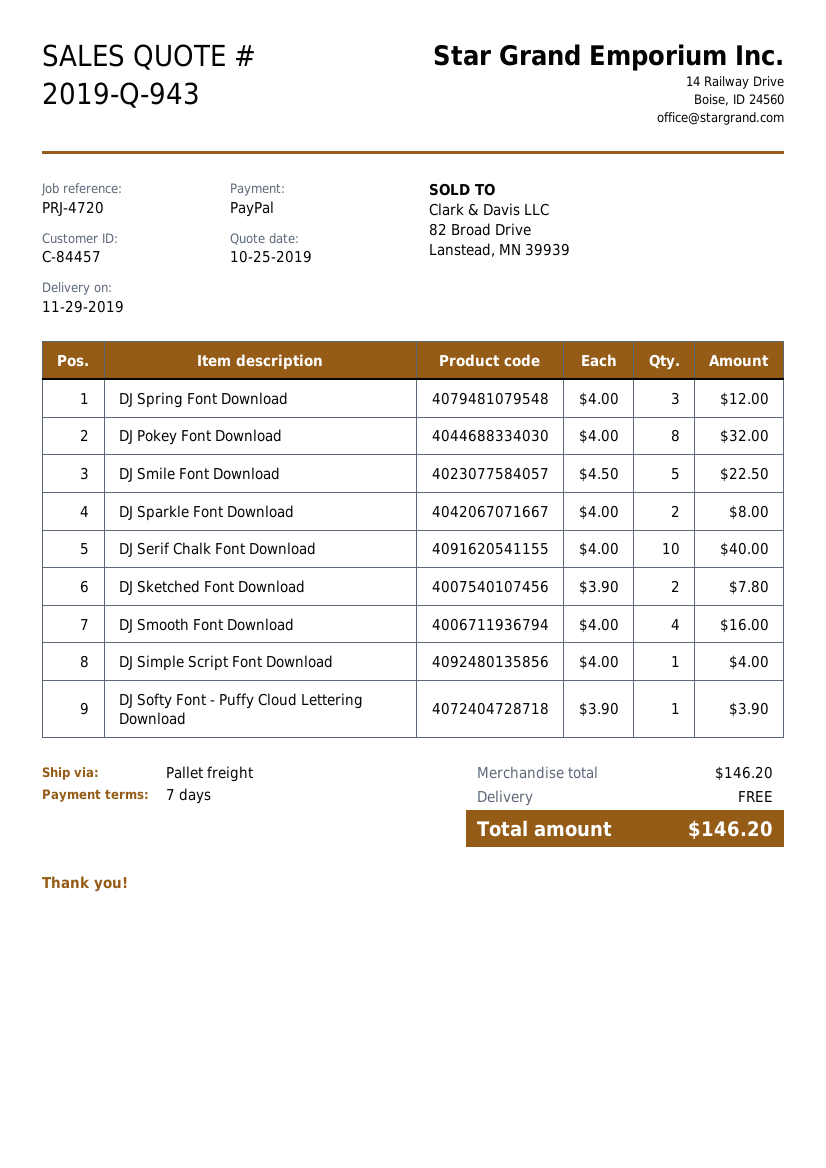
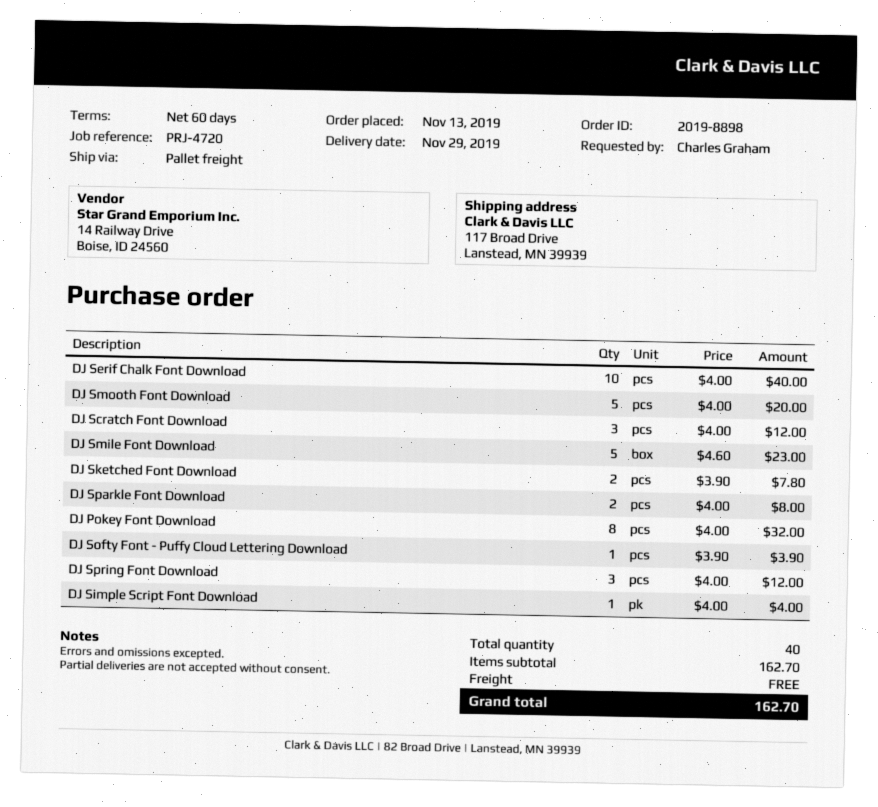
payment terms: 7 days -> 60 days
DJ Smile Font Download: 5 x 4.50 = 22.50 -> 5 x 4.60 = 23.00
DJ Smooth Font Download: 4 x 4.00 = 16.00 -> 5 x 4.00 = 20.00
DJ Scratch Font Download: none -> 3 x 4.00 = 12.00
subtotal: 146.20 -> 162.70
total: 146.20 -> 162.70

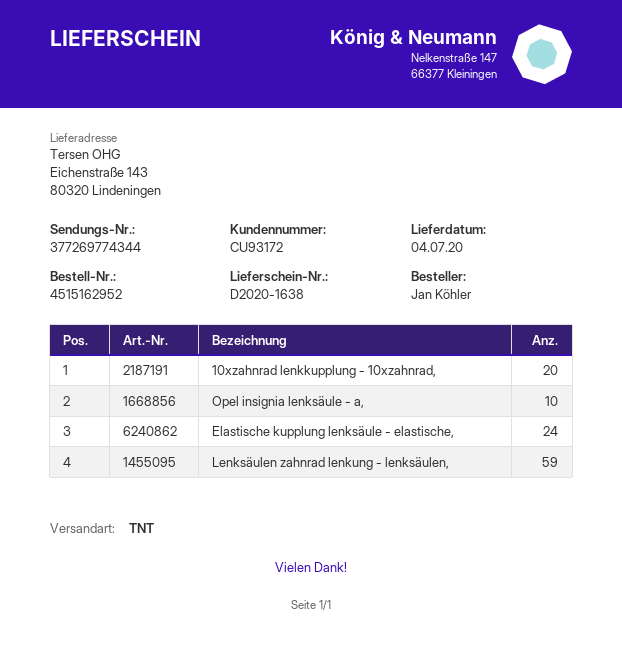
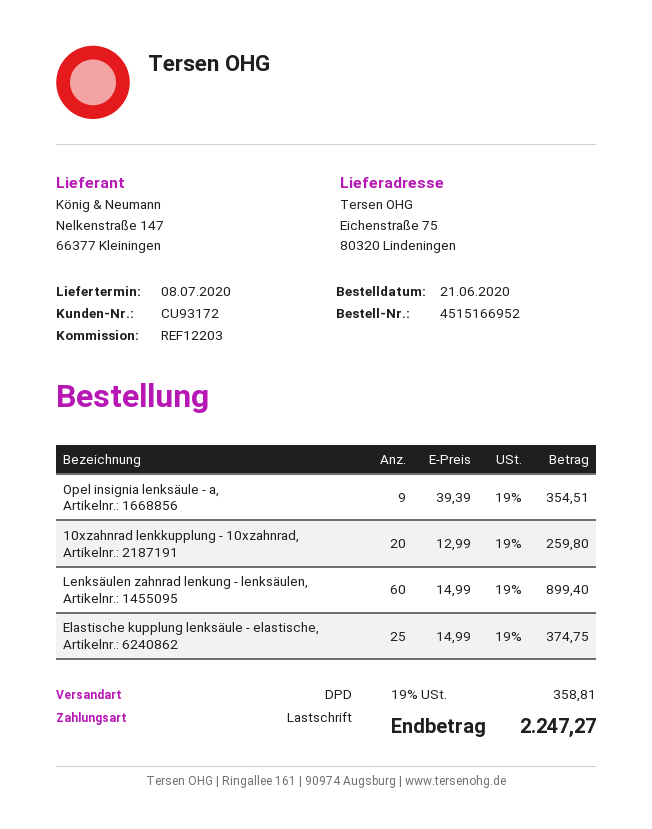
order number: 4515162952 -> 4515166952
delivery date: 2020-07-04 -> 2020-07-08
shipping method: TNT -> DPD
ship to: Eichenstraße 143, 80320 Lindeningen -> Eichenstraße 75, 80320 Lindeningen
Opel insignia lenksäule - a,: 10 -> 9
Elastische kupplung lenksäule - elastische,: 24 -> 25
Lenksäulen zahnrad lenkung - lenksäulen,: 59 -> 60

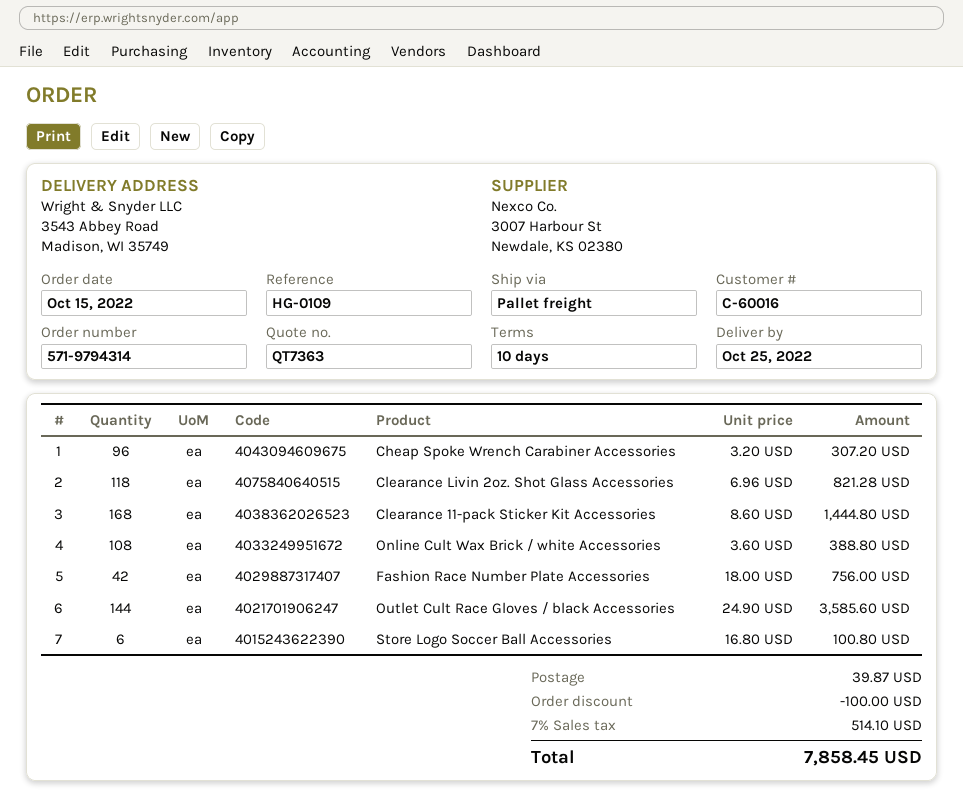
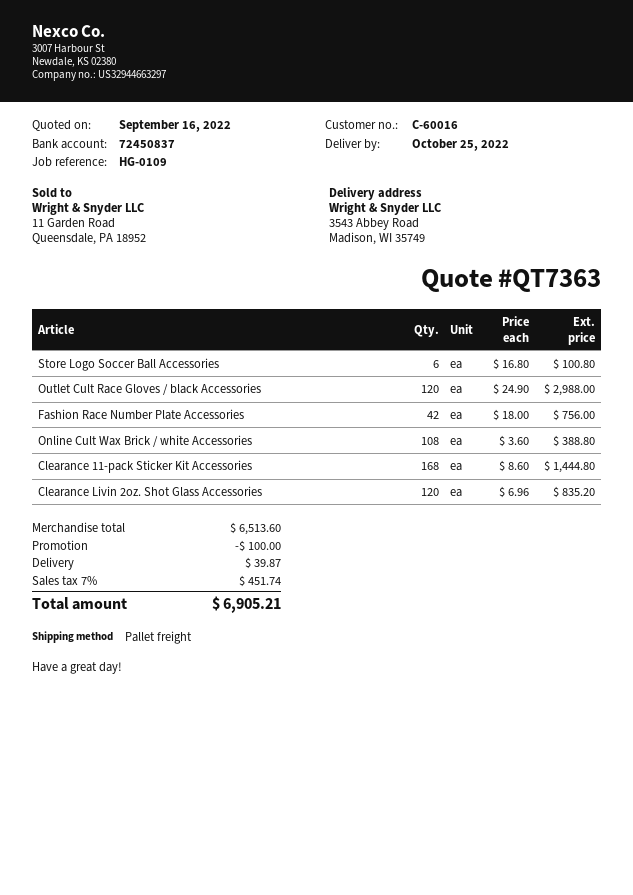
Cheap Spoke Wrench Carabiner Accessories: 96 x 3.20 = 307.20 -> none
Clearance Livin 2oz. Shot Glass Accessories: 118 x 6.96 = 821.28 -> 120 x 6.96 = 835.20
Outlet Cult Race Gloves / black Accessories: 144 x 24.90 = 3585.60 -> 120 x 24.90 = 2988.00
tax: 7% = 514.10 -> 7% = 451.74
total: 7858.45 -> 6905.21

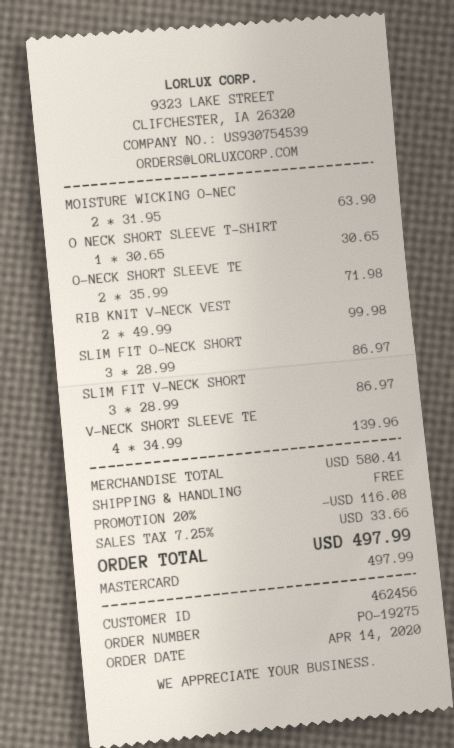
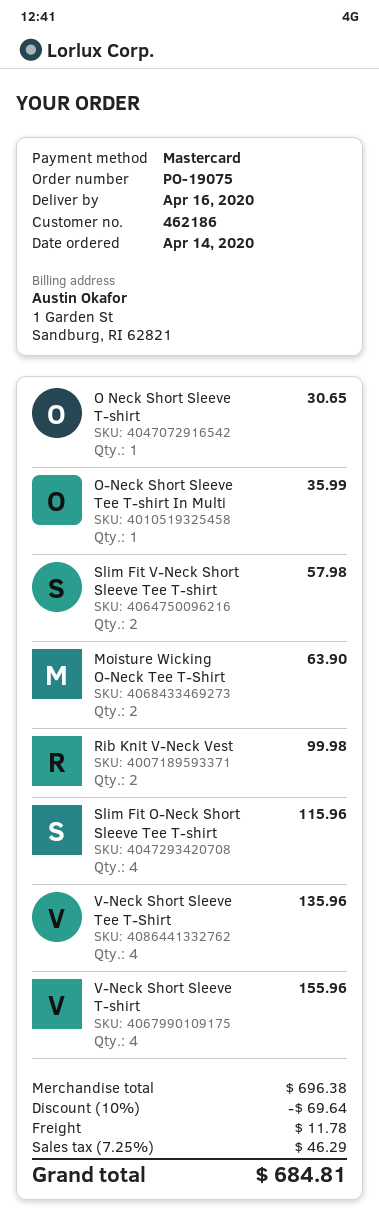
order number: PO-19275 -> PO-19075
customer number: 462456 -> 462186
O-NECK SHORT SLEEVE TE: 2 for 71.98 -> 1 for 35.99
SLIM FIT O-NECK SHORT: 3 for 86.97 -> 4 for 115.96
SLIM FIT V-NECK SHORT: 3 for 86.97 -> 2 for 57.98
V-NECK SHORT SLEEVE TE: 4 for 139.96 -> 4 for 135.96
V-Neck Short Sleeve T-shirt: none -> 4 for 155.96
subtotal: 580.41 -> 696.38
discount: 20% = 116.08 -> 10% = 69.64
shipping: 0.00 -> 11.78
tax: 7.25% = 33.66 -> 7.25% = 46.29
total: 497.99 -> 684.81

▶ **Exercise requirements**
Reproduce the entries exactly, from the line with "subtotal: 146.20 -> 162.70" to the line with "tax: 7% = 514.10 -> 7% = 451.74", both lines included, keeping no pictures.

▶ **Written solution**
subtotal: 146.20 -> 162.70
total: 146.20 -> 162.70

order number: 4515162952 -> 4515166952
delivery date: 2020-07-04 -> 2020-07-08
shipping method: TNT -> DPD
ship to: Eichenstraße 143, 80320 Lindeningen -> Eichenstraße 75, 80320 Lindeningen
Opel insignia lenksäule - a,: 10 -> 9
Elastische kupplung lenksäule - elastische,: 24 -> 25
Lenksäulen zahnrad lenkung - lenksäulen,: 59 -> 60

Cheap Spoke Wrench Carabiner Accessories: 96 x 3.20 = 307.20 -> none
Clearance Livin 2oz. Shot Glass Accessories: 118 x 6.96 = 821.28 -> 120 x 6.96 = 835.20
Outlet Cult Race Gloves / black Accessories: 144 x 24.90 = 3585.60 -> 120 x 24.90 = 2988.00
tax: 7% = 514.10 -> 7% = 451.74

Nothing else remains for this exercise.